Política Nacional de Resíduos Sólidos
No Brasil, a Lei nº 12.305 de agosto de 2010 instituiu a Política Nacional de Resíduos Sólidos (PNRS), que reconhece a atuação de catadores e a catadoras de materiais recicláveis como agentes imprescindíveis à gestão dos resíduos sólidos. Dentre outros pontos, a Lei, por meio da PNRS, prevê a determinação de "metas para a eliminação e recuperação de lixões, associadas à inclusão social e à emancipação econômica de catadores de materiais reutilizáveis e recicláveis". Entretanto, a Lei não tem sido implementada pelos municípios brasileiros e a discriminação dirigida a esse grupo persiste.

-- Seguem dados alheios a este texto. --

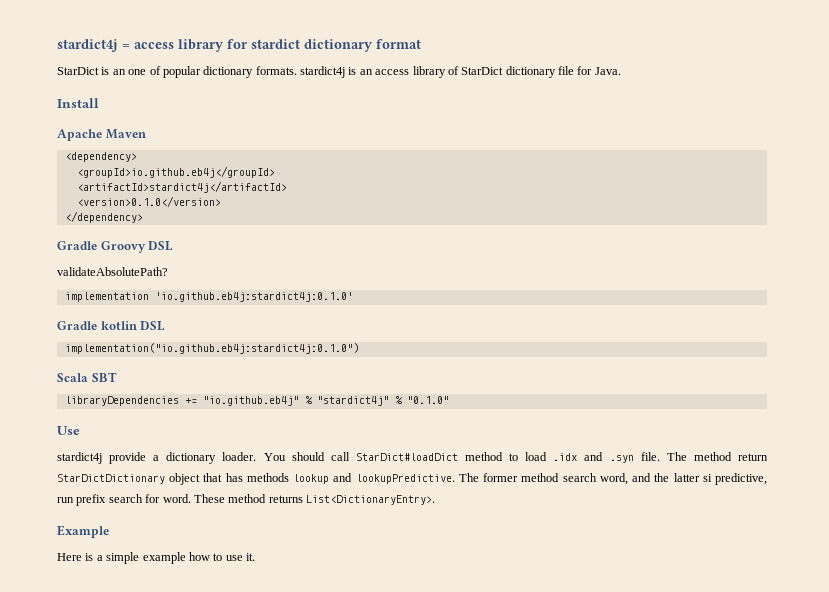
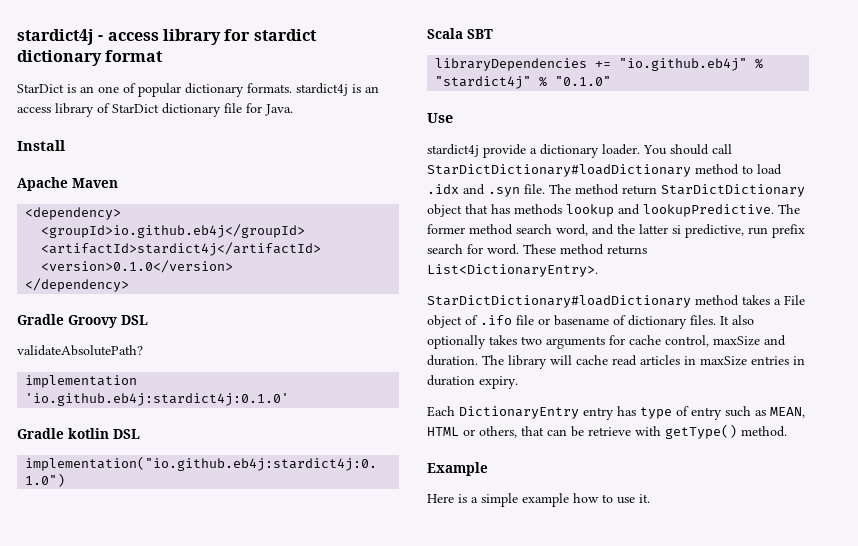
[57,39,130,52] stardict4j = -> [17,29,104,45] stardict4j -
[355,453,458,461] StarDict#loadDict -> [427,164,691,177] StarDictDictionary#loadDictionary
(435, 500) none -> [427,295,805,308] [427,315,754,329] [427,335,786,349] [427,355,805,369] [427,375,518,389] [427,406,805,420] [427,424,787,439] // StarDictDictionary#loadDictionary method takes a File object of .ifo file or basename of dictionary files. It also optionally takes two arguments for cache control, maxSize and duration. The library will cache read articles in maxSize entries in duration expiry. // Each DictionaryEntry entry has type of entry such as MEAN, HTML or others, that can be retrieve with getType() method.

Com o objetivo de promover a implementação da PNRS, o MPT criou o Grupo de Trabalho (GT) Inclusão Socioprodutiva de Catadores e Catadoras de Materiais Recicláveis, vinculado à Coordenadoria Nacional de Promoção da Regularidade do Trabalho na Administração Pública (Conap). O GT tem como objetivo promover a inclusão socioprodutiva dos catadores e das catadoras de materiais recicláveis, bem como para o enfrentamento do trabalho infantil na coleta do lixo e para a promoção do trabalho decente (a exemplo das condições de saúde e segurança no trabalho), o que implica na regularização da contratação, pela administração pública, das associações e cooperativas de catadores e catadoras de materiais recicláveis.